19 Sep TDS believes faster DSL service will suit small businesses
Madison, Wis. – Not everyone is a fan of providing high-speed Internet service over anything but the most up-to-date technology – fiber to the premises.
The belief that leading-edge businesses won’t continue to lead the pack with trailing-edge technology is pervasive, but TDS Telecom believes small and mid-sized businesses have a different calculation.
TDS has introduced its Symmetrical Dedicated Internet, a DSL product that provides business customers with equal upload and download speeds of up to 45 megabits per second (Mbps).
The Madison-based broadband company, which serves nearly 26,000 business customers in Wisconsin and more than 73,000 nationwide, is marketing the technology to businesses that want a faster option to existing DSL without having to commit to costlier data connections.
Dave Wittwer, chief operating officer for TDS, called the product more of a natural evolution of an existing product than a competitive response to other products. “It’s more of an enhancement of what we typically provide,” he said. “We want to offer services to get them the speed they need without having to leapfrog to the next level, which would be fiber.”

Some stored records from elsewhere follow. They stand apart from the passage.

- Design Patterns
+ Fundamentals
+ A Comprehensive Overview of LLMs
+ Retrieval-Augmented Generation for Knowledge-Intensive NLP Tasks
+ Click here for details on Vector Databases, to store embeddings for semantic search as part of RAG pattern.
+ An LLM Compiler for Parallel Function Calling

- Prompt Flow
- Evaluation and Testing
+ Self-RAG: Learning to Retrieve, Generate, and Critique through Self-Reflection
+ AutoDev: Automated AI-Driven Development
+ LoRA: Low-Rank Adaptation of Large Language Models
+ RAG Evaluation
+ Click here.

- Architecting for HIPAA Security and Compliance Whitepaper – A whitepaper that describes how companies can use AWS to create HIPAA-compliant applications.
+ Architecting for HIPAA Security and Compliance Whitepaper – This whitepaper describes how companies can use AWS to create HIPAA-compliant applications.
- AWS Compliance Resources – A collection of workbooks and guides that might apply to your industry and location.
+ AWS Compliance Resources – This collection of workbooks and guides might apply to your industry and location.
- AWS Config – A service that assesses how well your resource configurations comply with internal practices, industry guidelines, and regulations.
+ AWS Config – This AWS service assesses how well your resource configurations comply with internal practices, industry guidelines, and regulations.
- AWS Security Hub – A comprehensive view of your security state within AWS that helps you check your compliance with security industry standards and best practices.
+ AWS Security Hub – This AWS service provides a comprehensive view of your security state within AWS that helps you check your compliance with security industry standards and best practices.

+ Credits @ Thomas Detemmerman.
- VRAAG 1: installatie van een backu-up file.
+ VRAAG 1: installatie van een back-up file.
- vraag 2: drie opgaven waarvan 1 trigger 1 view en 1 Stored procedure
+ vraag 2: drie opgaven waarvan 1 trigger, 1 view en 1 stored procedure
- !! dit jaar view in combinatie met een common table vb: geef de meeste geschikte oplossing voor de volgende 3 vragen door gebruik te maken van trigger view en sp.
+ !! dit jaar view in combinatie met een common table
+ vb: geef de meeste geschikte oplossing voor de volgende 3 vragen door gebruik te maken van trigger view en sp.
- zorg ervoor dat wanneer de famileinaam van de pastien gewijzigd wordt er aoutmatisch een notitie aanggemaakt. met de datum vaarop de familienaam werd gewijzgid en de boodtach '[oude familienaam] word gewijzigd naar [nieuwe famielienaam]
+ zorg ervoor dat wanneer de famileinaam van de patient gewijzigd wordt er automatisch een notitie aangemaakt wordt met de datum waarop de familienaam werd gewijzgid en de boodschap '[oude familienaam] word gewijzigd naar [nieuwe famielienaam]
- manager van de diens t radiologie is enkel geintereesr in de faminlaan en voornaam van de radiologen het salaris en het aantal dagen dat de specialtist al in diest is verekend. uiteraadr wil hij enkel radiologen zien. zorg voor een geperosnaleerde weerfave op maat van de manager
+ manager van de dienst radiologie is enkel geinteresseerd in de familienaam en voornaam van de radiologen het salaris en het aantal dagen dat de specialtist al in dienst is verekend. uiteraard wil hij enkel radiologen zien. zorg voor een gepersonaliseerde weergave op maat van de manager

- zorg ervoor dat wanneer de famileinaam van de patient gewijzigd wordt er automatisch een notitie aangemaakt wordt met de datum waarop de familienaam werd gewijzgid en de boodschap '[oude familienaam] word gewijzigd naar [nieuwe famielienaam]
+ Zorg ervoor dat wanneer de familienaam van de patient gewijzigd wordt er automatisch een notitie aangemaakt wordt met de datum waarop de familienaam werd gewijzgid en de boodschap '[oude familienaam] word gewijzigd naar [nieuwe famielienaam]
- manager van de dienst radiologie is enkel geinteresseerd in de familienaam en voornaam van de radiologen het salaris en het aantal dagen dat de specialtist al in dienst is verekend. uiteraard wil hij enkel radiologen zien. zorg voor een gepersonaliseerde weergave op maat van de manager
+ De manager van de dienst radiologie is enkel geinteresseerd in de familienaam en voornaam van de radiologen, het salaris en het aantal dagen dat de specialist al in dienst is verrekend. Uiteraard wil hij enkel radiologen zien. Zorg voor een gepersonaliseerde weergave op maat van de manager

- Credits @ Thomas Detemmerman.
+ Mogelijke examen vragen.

According to TDS, the service will allow business customers to transfer larger files and use the additional bandwidth for Virtual Private Networks or for hosting content-rich Web sites.
There are distance limitations, however. TDS said it will guarantee broadband network speeds within the predetermined service range of three to 45 Mbps within 5,000 feet, and from three to 20 Mbps within 12,000 feet from a central office.
The 45 Mpbs compares to average speeds of six Mbps for existing DSL service, Wittwer said.
TDS’ new service won qualified praise from James Carlini, an adjunct professor at Northwestern University and president of the business management firm Carlini & Associates. Carlini has been critical of phone companies for their unwillingness to invest in what he calls real broadband – fiber to the premises that offers one gigabit per second of broadband speed – but he said the TDS product is better than another well-publicized effort.
“If they can get 45 megabits per second, that’s a heck of a lot better than Project Lightspeed,” he said, referring to an AT&T product that offers up to six Mbps of broadband.
Carlini acknowledged that 45 Mbps of speed represents reasonably good service for small business, but he said business consumers can do better. “Most of the traditional phone companies don’t want to make the investments that need to be made to provide a [fiber] broadband infrastructure that will serve business needs for the next 50 to 100 years,” he said.